俺は、彰人の顔をそんなに覗っていたのか?
またしても無意識のうちの出来事だった。
しかし今は考えている時間がない。
そう思い俺は、話す事を決心した。
「…彰人は、今歌手として活動していると言っていたが具体的にどんな事をしているのか知りたい。
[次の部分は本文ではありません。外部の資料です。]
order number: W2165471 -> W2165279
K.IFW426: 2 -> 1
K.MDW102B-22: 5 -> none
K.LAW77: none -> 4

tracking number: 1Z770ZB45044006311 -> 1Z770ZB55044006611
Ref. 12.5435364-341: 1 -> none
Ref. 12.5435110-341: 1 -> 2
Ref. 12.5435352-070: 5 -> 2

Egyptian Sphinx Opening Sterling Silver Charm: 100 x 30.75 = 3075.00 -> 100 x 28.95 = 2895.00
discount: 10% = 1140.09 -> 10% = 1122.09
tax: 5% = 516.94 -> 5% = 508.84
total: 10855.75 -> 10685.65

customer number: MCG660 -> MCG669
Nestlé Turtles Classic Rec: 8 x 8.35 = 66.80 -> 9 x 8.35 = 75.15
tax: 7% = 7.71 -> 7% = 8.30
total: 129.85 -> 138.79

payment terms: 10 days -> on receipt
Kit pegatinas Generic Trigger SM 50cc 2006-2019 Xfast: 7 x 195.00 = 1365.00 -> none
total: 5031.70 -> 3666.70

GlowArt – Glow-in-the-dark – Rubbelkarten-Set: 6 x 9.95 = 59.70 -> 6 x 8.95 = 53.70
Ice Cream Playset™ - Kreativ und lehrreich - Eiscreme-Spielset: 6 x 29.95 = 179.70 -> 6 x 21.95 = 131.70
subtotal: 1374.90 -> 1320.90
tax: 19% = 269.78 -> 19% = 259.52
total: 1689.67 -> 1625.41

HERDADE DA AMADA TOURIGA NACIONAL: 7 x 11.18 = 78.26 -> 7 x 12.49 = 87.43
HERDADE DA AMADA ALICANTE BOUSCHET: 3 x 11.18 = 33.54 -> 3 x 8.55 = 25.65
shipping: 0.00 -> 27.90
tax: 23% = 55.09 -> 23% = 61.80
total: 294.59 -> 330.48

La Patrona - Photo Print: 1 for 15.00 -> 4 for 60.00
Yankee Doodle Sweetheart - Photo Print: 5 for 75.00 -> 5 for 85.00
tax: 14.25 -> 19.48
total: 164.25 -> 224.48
」
最後の方が少し小さい声になってしまった。
だが言いたい事は、はっきり言った。
だが心臓が先ほどよりずっと早く鼓動を続けている。
どんな回答が返ってくるのか予想がつかない。
緊張と恐怖が頭を掻き乱す。
「具体的…まぁ作曲は、誰かに依頼するけどそれ以外はほとんどオレ自身でやってるな
あー経費とか数字に関わるのは、事務所のマネージャーがしたりするな」
俺は、その話を聞いて彰人の歌手としての事情と今は1人で活動をしているという事を知り嬉しくなった。
緊張していた体が一気に緩んだ。
その瞬間手のひらに痛みを感じた。
「いっ…!」
小さく悲鳴をあげて手のひらを見てみると、くっきりと爪の跡がついていた。
きっと話している時につけてしまったのだと思う。
彰人は、俺の声に気がつき少し顔をこちらに寄せ俺の手のひらを見た。
「 大丈夫か?血は…出てないな
つか、んでそんなんになるまで手握ってたんだよ」
”彰人に相棒がいないか不安だった“なんて言えるはずがない。
どう言い訳しようかと悩んでいるとキッチンから司先輩たちが戻ってきた。
彰人の方を咄嗟に見ると司先輩を待っているようだった。
もしかしたら手のひらのことを報告されるかもしれない。
もしそうなったらきっと嘘を吐いてもバレてしまう。
俺は、彰人の袖を軽く引っ張ると 彰人は、それに気付きこちらを見た。
そして俺は、彰人に耳打ちをする。
「今度、彰人が来る時に司君と俺でパンケーキを作っておくからこの事は黙っておいてほしい」
「おまっ!なんでオレがパンケーキ好きって…」
顔を赤くした彰人がオレに問いかける。
やはり俺の知る彰人とは違うところが多いようにも思える。
本当に俺たちの知る世界とは違うのだな。
「彰人は、パンケーキが好きだったのか!
ならば次彰人が来る時は、とびきり美味しいパンケーキを作っておいてやろう!」
司先輩は、自信に満ちた笑顔で彰人に宣言をし 彰人は、面倒くさそうに司先輩の事を見た後、 少し笑顔を見せる。
「はぁ…ほんとお前ら親子だな」
彰人は、小さい声で言い注がれた紅茶を飲んだ後またクッキーを食べ始めた。